CVE-2026-8839

Vulnerability

The MapPress Maps for WordPress plugin is vulnerable to an authorization bypass in all versions up to and including 2.96.6. This vulnerability exists in the REST API routes registered via Mappress_Api::rest_api_init(). Specifically, the GET /wp-json/mapp/v1/maps/{mapid} endpoint uses 'permission_callback' => '__return_true', and write endpoints (POST update, DELETE, PATCH mutate, POST clone, POST empty_trash) only check the generic edit_posts capability without verifying map ownership. This is not compensated at the model layer, as Mappress_Map::get(), save(), delete(), mutate(), and empty_trash() operate on any caller-supplied map ID without an ownership check [1].

Exploitation

Unauthenticated attackers can enumerate map IDs to read sensitive map data, including POI titles, addresses, coordinates, and body content.
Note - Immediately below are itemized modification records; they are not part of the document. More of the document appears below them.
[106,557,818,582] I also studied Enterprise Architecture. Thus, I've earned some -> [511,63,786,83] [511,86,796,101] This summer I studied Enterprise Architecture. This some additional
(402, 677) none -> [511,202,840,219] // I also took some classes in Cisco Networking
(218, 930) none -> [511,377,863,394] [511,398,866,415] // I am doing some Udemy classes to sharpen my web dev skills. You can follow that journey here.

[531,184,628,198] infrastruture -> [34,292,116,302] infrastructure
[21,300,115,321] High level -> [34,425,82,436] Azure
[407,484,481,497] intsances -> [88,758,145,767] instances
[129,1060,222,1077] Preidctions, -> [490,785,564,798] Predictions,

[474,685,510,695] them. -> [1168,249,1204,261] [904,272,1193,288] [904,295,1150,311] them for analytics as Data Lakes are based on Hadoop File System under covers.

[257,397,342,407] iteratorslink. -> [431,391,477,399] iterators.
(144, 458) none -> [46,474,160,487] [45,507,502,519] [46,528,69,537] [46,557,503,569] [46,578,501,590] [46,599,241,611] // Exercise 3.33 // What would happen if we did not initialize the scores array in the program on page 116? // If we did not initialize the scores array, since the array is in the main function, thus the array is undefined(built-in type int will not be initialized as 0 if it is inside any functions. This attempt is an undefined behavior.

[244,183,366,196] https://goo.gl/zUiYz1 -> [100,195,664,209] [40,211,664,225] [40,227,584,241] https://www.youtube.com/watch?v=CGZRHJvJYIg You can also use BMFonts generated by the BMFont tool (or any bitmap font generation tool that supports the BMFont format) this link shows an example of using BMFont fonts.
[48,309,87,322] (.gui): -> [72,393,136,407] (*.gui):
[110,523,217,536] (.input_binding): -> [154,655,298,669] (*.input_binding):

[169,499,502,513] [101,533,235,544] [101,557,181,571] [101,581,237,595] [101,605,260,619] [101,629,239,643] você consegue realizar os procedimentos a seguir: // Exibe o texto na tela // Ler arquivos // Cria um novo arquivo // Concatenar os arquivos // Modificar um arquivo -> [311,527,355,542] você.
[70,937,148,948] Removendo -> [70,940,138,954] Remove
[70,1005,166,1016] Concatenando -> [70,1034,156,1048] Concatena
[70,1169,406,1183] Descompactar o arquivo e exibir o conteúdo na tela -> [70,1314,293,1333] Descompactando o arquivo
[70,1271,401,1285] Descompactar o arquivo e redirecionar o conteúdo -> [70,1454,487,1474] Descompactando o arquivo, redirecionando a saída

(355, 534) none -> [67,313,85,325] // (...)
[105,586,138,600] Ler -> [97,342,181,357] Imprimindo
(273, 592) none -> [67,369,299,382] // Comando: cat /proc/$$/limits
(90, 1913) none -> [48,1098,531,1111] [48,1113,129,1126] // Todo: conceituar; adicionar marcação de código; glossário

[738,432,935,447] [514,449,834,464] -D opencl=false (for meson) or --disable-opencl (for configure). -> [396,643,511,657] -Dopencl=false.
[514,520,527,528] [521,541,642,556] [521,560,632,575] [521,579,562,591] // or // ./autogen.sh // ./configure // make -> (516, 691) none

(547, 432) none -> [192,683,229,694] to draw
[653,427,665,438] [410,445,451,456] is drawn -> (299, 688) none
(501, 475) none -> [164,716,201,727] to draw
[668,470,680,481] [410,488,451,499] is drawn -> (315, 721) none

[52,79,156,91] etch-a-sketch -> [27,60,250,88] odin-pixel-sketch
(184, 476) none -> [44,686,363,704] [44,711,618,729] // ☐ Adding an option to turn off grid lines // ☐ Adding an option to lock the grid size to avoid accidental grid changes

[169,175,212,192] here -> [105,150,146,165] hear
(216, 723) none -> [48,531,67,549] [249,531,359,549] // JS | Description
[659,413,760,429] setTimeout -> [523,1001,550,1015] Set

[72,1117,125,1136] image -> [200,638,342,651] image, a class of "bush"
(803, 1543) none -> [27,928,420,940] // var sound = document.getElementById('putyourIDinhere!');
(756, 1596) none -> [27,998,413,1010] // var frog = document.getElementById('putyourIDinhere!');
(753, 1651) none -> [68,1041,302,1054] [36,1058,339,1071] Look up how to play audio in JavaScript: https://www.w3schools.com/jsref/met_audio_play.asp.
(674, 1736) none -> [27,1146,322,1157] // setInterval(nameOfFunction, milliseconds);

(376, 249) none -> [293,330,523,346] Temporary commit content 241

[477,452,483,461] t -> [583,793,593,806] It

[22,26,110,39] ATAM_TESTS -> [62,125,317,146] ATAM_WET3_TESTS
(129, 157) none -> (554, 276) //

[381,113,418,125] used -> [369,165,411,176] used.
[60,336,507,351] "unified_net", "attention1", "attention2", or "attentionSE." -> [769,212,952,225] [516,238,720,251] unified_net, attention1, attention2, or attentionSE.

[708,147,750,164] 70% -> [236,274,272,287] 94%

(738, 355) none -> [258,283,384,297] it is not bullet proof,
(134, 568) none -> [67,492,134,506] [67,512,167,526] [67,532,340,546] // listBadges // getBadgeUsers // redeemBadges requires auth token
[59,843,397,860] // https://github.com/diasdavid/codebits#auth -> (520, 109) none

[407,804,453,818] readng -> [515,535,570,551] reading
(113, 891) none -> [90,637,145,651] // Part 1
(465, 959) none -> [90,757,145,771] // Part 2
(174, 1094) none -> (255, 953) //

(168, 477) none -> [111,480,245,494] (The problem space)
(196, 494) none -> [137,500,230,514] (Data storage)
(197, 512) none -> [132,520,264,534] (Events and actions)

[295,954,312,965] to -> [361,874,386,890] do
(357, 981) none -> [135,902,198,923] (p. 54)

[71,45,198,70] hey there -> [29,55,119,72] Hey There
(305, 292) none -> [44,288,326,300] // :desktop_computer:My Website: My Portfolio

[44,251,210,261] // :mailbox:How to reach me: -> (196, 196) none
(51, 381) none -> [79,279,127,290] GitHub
Authenticated attackers with Contributor-level access or higher can modify, delete, trash/restore, or clone any map on the site, regardless of its author, by exploiting the missing ownership verification in the REST API endpoints [1].

Impact

Successful exploitation allows unauthenticated attackers to disclose sensitive map data. Authenticated attackers can achieve unauthorized modification, deletion, or cloning of any map on the site, impacting data integrity and availability. The scope of the compromise is limited to the maps managed by the plugin.

Mitigation

The vulnerability was fixed in version 2.97.1, released on 2026-05-28 [1]. Users are advised to update to version 2.97.1 or later to mitigate this vulnerability.